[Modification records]
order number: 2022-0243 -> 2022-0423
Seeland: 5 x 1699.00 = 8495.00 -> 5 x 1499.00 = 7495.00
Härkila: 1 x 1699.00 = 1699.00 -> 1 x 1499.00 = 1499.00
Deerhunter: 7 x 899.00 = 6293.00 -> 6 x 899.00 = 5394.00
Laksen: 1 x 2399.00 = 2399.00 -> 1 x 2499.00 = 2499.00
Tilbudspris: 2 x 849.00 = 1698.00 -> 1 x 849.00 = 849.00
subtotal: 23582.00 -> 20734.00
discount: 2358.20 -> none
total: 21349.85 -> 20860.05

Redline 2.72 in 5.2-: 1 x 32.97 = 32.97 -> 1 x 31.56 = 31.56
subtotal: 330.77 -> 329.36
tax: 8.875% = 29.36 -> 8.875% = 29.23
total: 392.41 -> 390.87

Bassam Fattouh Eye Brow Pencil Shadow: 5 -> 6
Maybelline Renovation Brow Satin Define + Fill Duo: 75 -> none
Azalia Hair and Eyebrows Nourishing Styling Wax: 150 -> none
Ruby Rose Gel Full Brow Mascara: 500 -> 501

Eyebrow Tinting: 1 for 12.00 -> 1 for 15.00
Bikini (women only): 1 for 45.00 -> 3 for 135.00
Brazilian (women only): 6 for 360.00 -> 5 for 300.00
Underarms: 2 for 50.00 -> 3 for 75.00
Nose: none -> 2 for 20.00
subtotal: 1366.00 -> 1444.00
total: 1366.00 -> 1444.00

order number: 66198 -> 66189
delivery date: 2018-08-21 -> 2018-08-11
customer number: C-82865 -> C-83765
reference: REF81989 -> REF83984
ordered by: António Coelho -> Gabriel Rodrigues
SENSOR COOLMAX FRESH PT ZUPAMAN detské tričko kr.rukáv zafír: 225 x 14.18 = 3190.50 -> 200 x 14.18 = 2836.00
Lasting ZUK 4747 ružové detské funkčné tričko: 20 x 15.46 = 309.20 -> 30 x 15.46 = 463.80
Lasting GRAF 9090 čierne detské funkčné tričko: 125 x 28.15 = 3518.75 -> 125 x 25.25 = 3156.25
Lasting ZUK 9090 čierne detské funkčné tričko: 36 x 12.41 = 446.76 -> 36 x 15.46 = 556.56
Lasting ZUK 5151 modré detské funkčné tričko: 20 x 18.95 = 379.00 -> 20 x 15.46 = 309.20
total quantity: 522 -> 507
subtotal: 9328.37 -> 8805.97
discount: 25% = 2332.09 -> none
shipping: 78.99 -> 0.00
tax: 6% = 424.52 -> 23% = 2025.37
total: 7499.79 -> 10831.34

WORK ORDER = Of the entries above, transcribe exactly those lines that fall between the line containing "Redline 2.72 in" and the line containing "SENSOR COOLMAX FRESH", together with those two lines.

SOLUTION FOR THIS PROBLEM =
Redline 2.72 in 5.2-: 1 x 32.97 = 32.97 -> 1 x 31.56 = 31.56
subtotal: 330.77 -> 329.36
tax: 8.875% = 29.36 -> 8.875% = 29.23
total: 392.41 -> 390.87

Bassam Fattouh Eye Brow Pencil Shadow: 5 -> 6
Maybelline Renovation Brow Satin Define + Fill Duo: 75 -> none
Azalia Hair and Eyebrows Nourishing Styling Wax: 150 -> none
Ruby Rose Gel Full Brow Mascara: 500 -> 501

Eyebrow Tinting: 1 for 12.00 -> 1 for 15.00
Bikini (women only): 1 for 45.00 -> 3 for 135.00
Brazilian (women only): 6 for 360.00 -> 5 for 300.00
Underarms: 2 for 50.00 -> 3 for 75.00
Nose: none -> 2 for 20.00
subtotal: 1366.00 -> 1444.00
total: 1366.00 -> 1444.00

order number: 66198 -> 66189
delivery date: 2018-08-21 -> 2018-08-11
customer number: C-82865 -> C-83765
reference: REF81989 -> REF83984
ordered by: António Coelho -> Gabriel Rodrigues
SENSOR COOLMAX FRESH PT ZUPAMAN detské tričko kr.rukáv zafír: 225 x 14.18 = 3190.50 -> 200 x 14.18 = 2836.00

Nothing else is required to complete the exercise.